--- EXERCISE DETAILS ---
What lines of the data below hold "ScreenRotation"? Show them.

--- GIVEN ENTRIES ---
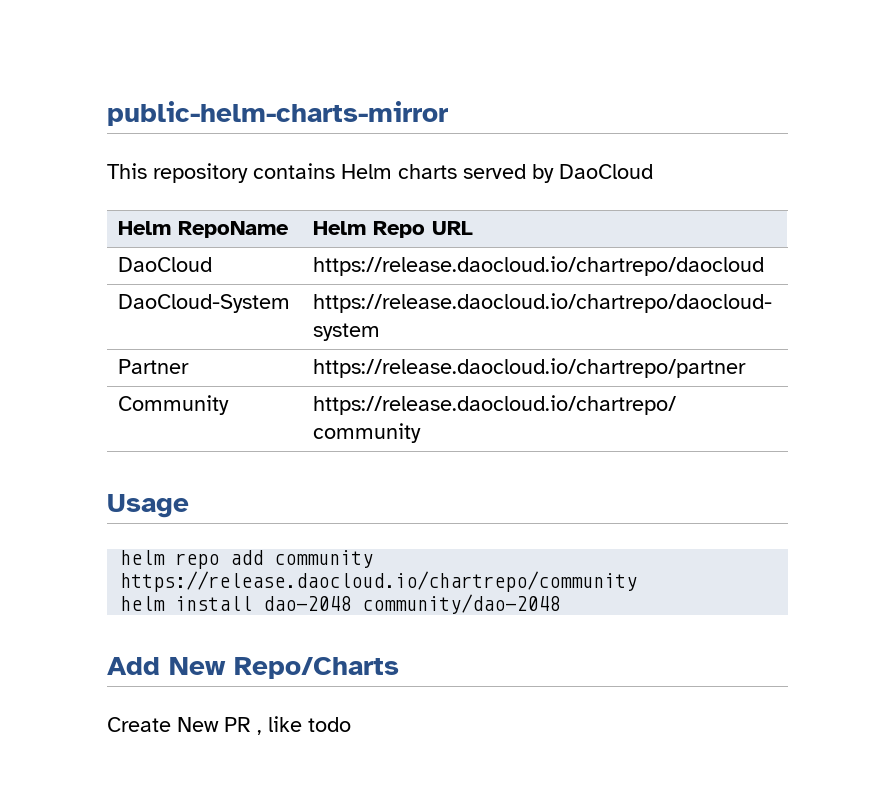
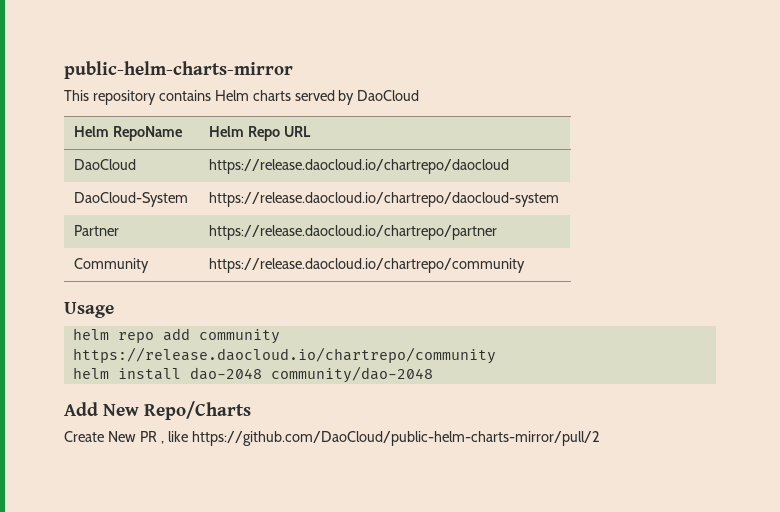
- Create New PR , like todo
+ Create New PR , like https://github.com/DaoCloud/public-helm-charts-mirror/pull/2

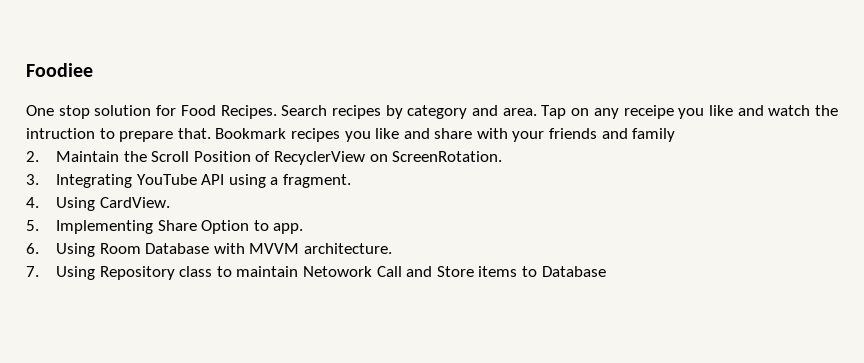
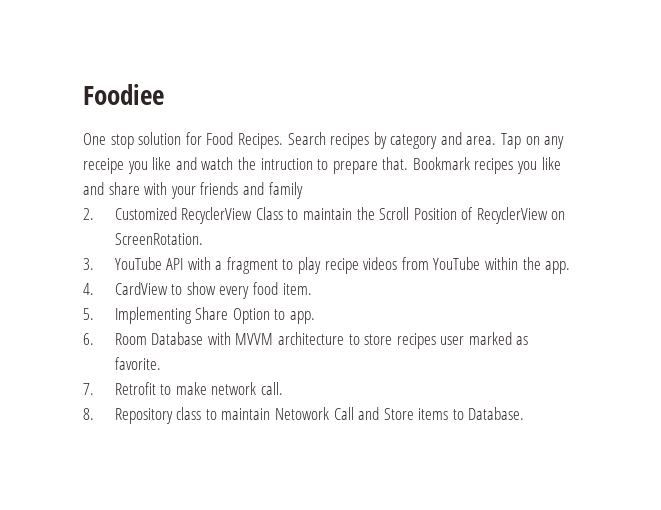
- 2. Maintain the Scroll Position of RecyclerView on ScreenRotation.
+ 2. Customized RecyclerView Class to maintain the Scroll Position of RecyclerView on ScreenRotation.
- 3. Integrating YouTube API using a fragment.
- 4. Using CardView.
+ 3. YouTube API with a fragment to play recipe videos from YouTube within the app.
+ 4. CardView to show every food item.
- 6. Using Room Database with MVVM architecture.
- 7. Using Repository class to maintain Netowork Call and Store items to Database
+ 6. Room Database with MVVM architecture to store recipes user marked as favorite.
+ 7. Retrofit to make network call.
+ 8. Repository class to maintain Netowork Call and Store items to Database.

==

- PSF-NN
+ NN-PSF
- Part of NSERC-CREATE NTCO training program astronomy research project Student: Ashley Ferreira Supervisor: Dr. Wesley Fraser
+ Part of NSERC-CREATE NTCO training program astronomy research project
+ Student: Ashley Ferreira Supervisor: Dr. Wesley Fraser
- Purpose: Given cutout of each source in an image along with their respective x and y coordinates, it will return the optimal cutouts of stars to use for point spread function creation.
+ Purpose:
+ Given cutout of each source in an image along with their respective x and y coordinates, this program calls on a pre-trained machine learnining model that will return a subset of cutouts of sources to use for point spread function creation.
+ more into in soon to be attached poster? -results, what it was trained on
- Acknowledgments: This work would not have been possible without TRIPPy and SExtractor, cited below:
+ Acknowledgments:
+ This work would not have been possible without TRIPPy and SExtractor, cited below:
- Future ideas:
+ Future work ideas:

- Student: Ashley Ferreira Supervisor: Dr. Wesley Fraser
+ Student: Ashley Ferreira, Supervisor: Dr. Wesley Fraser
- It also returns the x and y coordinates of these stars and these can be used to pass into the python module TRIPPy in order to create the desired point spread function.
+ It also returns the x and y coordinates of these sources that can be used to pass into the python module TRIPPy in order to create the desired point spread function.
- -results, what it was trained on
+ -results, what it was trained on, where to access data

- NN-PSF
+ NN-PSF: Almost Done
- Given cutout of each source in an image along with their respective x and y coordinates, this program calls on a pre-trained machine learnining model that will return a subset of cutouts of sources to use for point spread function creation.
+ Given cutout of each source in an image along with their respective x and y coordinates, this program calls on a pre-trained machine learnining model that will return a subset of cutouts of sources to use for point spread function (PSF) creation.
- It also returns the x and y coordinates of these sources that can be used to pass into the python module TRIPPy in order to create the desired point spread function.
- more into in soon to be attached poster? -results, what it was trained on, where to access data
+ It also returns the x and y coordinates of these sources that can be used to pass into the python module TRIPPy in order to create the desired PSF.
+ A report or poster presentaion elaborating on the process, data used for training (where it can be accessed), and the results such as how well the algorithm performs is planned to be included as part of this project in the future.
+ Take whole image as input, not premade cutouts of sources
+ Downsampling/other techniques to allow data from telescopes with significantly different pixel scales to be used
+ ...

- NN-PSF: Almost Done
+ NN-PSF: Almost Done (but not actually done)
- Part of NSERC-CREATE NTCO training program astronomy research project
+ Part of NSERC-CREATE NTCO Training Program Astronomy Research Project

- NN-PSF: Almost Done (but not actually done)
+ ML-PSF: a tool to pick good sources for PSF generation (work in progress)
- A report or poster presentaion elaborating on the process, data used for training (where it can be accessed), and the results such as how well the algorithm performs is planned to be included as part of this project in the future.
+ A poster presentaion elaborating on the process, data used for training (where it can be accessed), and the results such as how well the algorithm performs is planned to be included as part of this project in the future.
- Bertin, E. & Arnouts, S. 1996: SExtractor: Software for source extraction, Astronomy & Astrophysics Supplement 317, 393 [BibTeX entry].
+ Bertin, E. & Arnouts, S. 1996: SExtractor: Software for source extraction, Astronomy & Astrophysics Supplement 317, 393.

==

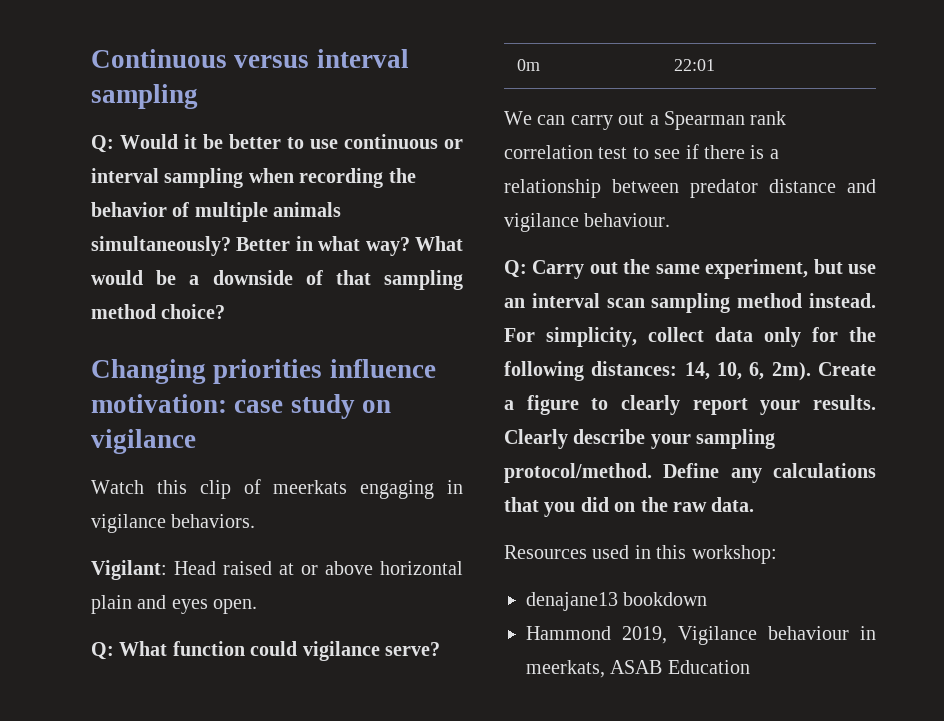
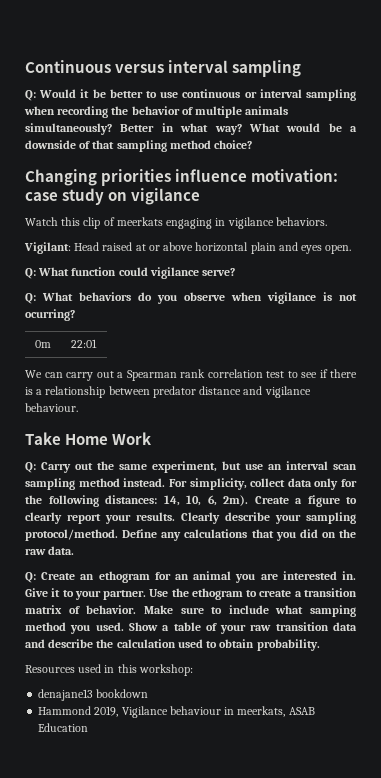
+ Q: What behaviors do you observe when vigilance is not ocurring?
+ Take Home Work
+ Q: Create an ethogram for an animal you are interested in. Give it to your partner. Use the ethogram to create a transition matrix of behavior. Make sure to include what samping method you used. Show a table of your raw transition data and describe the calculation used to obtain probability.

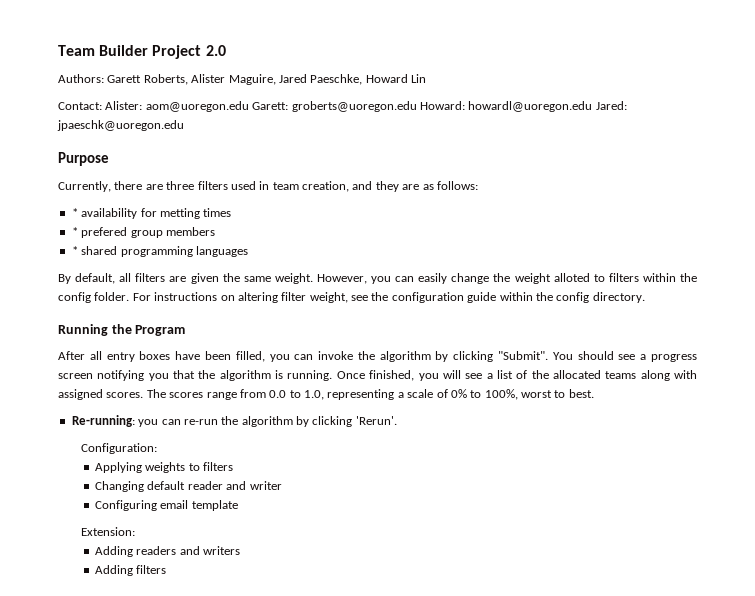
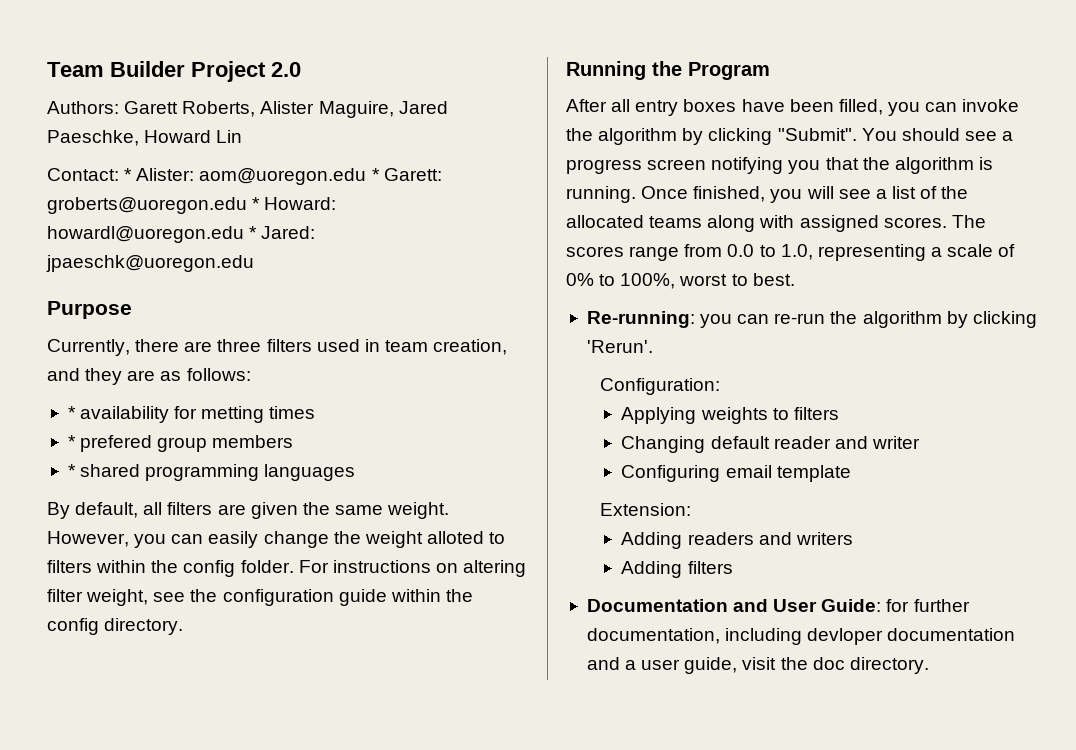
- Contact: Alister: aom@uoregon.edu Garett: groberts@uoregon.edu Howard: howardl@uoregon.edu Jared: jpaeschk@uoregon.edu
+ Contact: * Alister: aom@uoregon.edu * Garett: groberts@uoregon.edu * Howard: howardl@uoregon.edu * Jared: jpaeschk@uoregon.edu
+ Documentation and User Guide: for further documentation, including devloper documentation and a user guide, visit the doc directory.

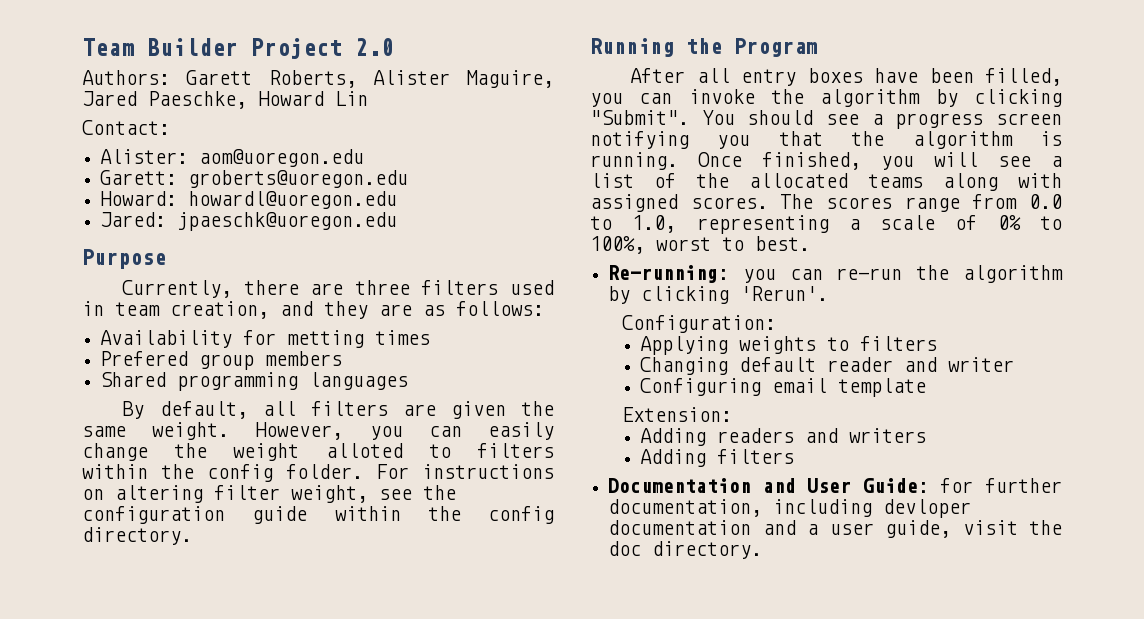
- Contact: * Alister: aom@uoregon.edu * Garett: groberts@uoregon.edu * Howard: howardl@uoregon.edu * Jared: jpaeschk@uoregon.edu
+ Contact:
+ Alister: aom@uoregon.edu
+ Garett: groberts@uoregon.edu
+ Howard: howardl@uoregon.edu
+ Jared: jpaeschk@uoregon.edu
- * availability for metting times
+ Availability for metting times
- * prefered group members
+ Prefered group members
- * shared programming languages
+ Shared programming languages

--- TASK SOLUTION ---
- 2. Maintain the Scroll Position of RecyclerView on ScreenRotation.
+ 2. Customized RecyclerView Class to maintain the Scroll Position of RecyclerView on ScreenRotation.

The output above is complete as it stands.